Thursday, December 14, 2023, Anduril Industries headquarters in Costa Mesa, California, USA.
Kyle Grillot | Bloomberg | Getty Images
Defense technology startup Anduril announced Wednesday it has raised $5 billion in a funding round led by Thrive Capital and Andreessen Horowitz, doubling its valuation to $61 billion.
CEO Brian Shimp said in a release that the company will “aggressively” invest in manufacturing, research and infrastructure to expand America’s defense systems in the face of heightened geopolitical risks.
The latest funding round doubles Anduril’s valuation from $30.5 billion ahead of its widely anticipated IPO.
Oculus headset developer Palmer Lackey, who founded the company in 2017, said in an interview with CNBC last year that he would “definitely” take the company public.

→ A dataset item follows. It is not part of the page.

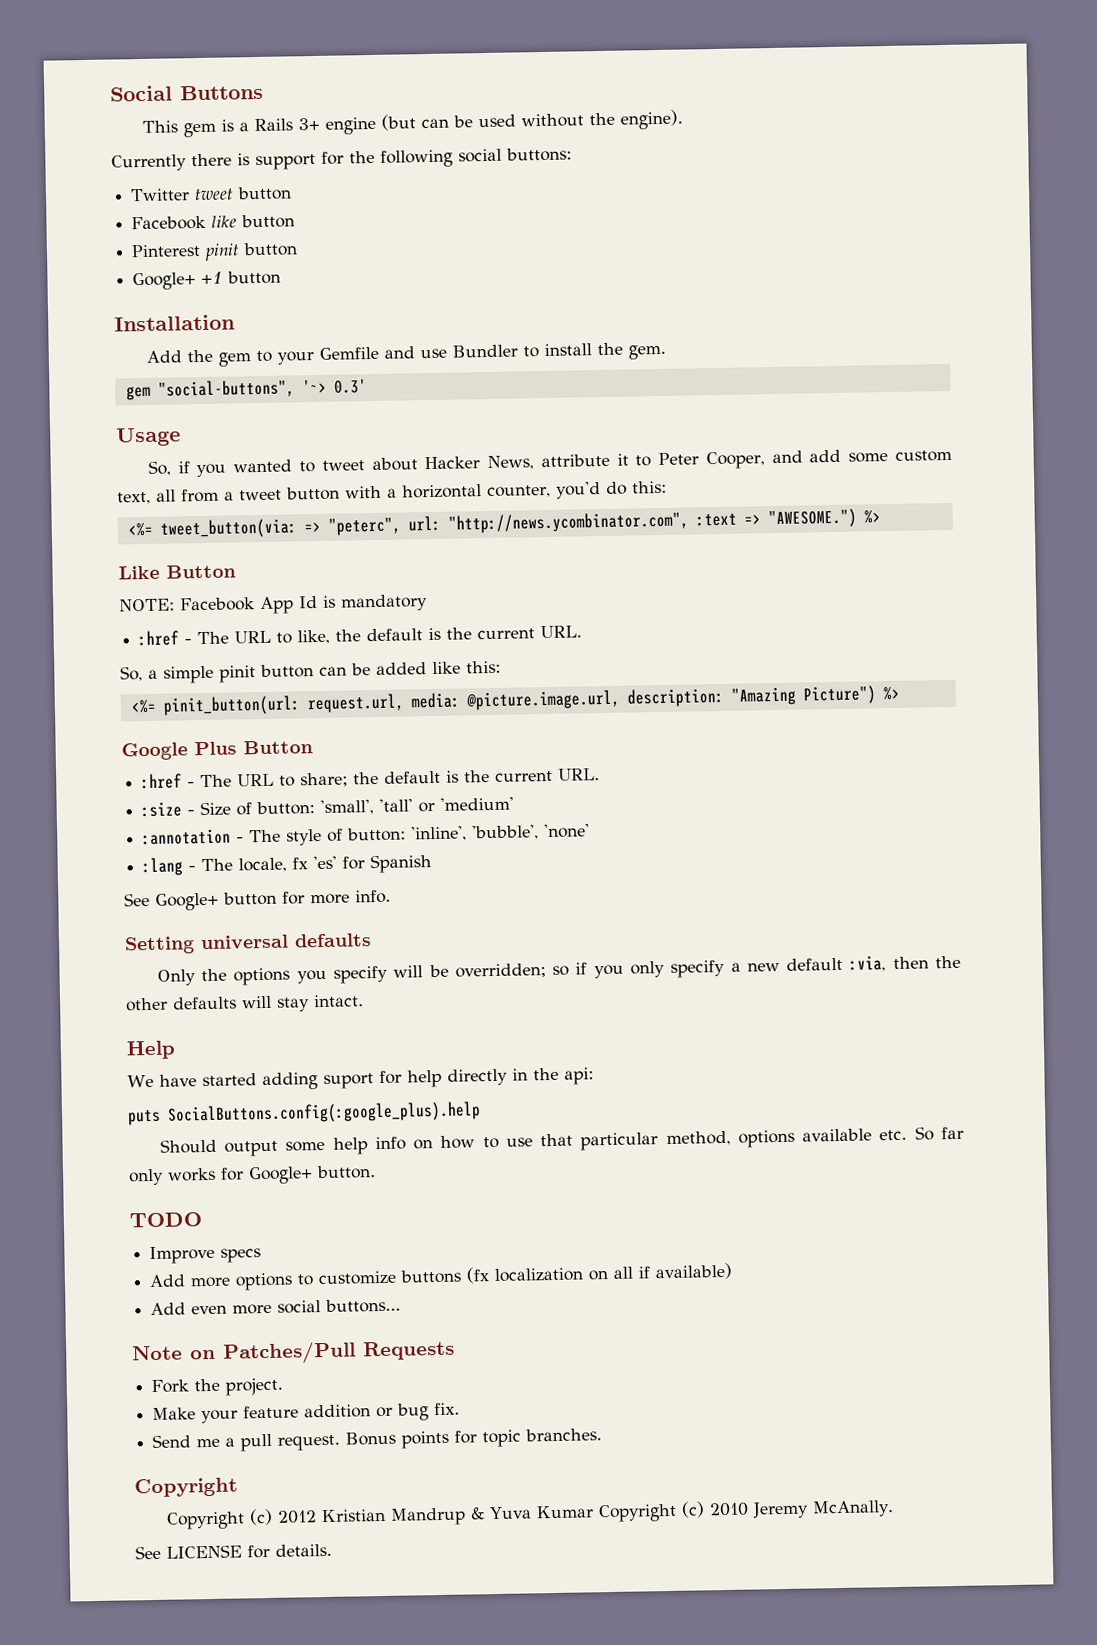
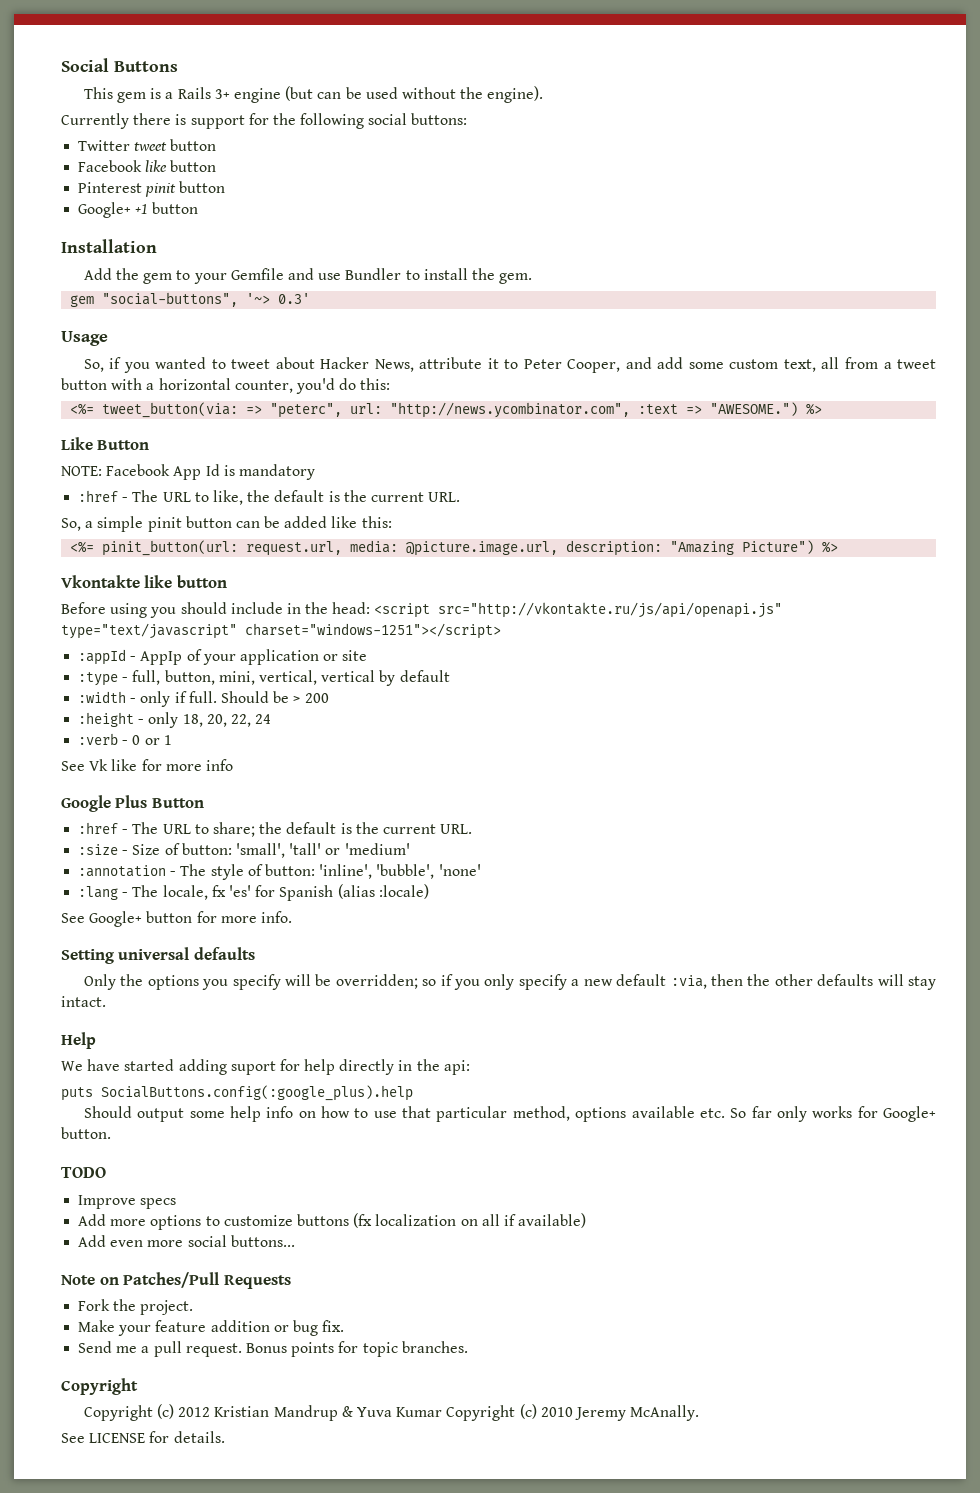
(900, 693) none -> [61,575,227,588] [61,602,783,618] [61,623,501,639] [78,649,368,665] [78,670,450,686] [78,691,329,707] [78,712,272,728] [78,733,172,745] [61,759,233,771] // Vkontakte like button // Before using you should include in the head: <script src="http://vkontakte.ru/js/api/openapi.js" type="text/javascript" charset="windows-1251"></script> // :appId - AppIp of your application or site // :type - full, button, mini, vertical, vertical by default // :width - only if full. Should be > 200 // :height - only 18, 20, 22, 24 // :verb - 0 or 1 // See Vk like for more info
(433, 864) none -> [337,884,429,899] (alias :locale)

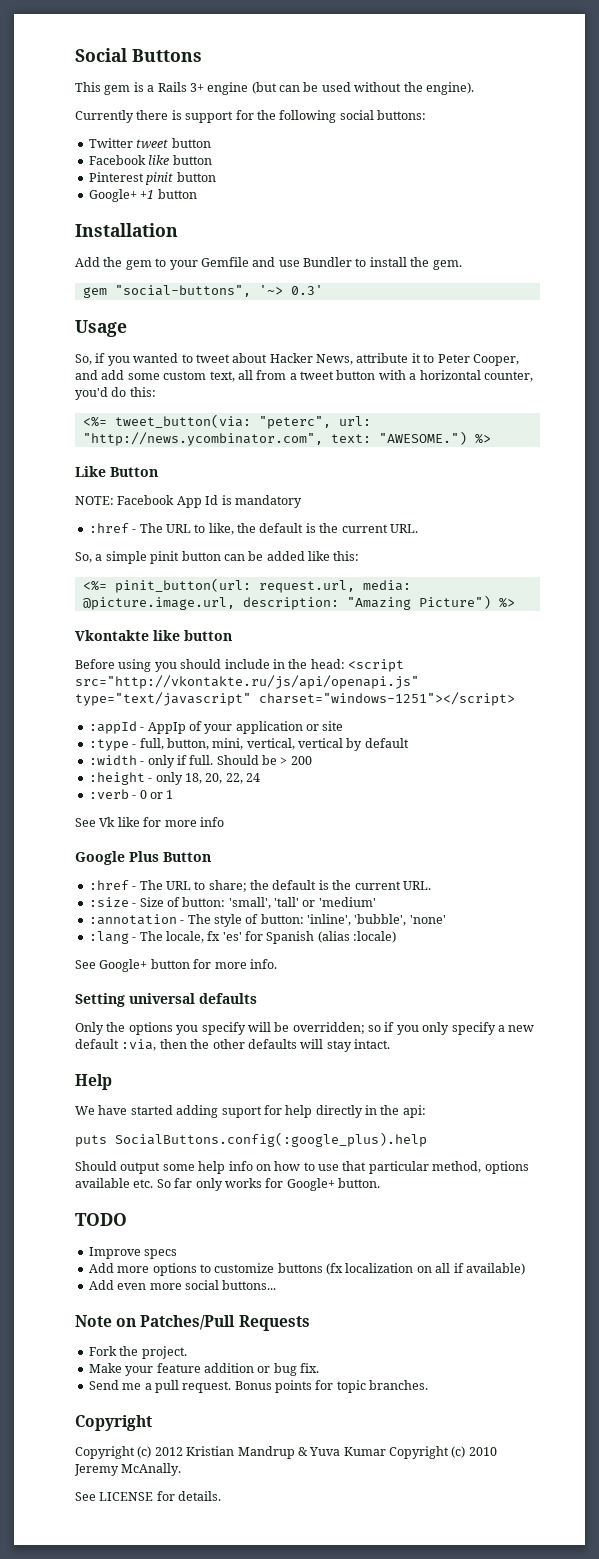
[246,405,263,414] => -> (251, 421) none
[638,404,703,414] :text => -> [330,434,371,443] text:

“When we founded Anduril in 2017, defense wasn’t a category that attracted a lot of venture capital. That’s changed a lot over the last few years,” Schimpf said.
Defense technology startups have had great success in raising funding, including recent rounds from Shield AI, autonomous shipbuilder Saronic, and several space companies.
Anduril is also positioning itself as a major beneficiary of the U.S. government’s race to reindustrialize the U.S. military under President Donald Trump.
The company recently joined a group of companies developing a space interceptor for President Trump’s ambitious $185 billion missile defense system called Golden Dome.
This year, Anduril signed a 10-year U.S. Army enterprise contract worth up to $20 billion to acquire a space missile and satellite tracking company.
Anduril is Lockheed Martin, Northrop Grumman, RTX.
The Department of Defense announced Wednesday that the Indre Ile, Core Spire, LeidosZone 5 plans to purchase more than 10,000 low-cost hypersonic missiles over the next three years.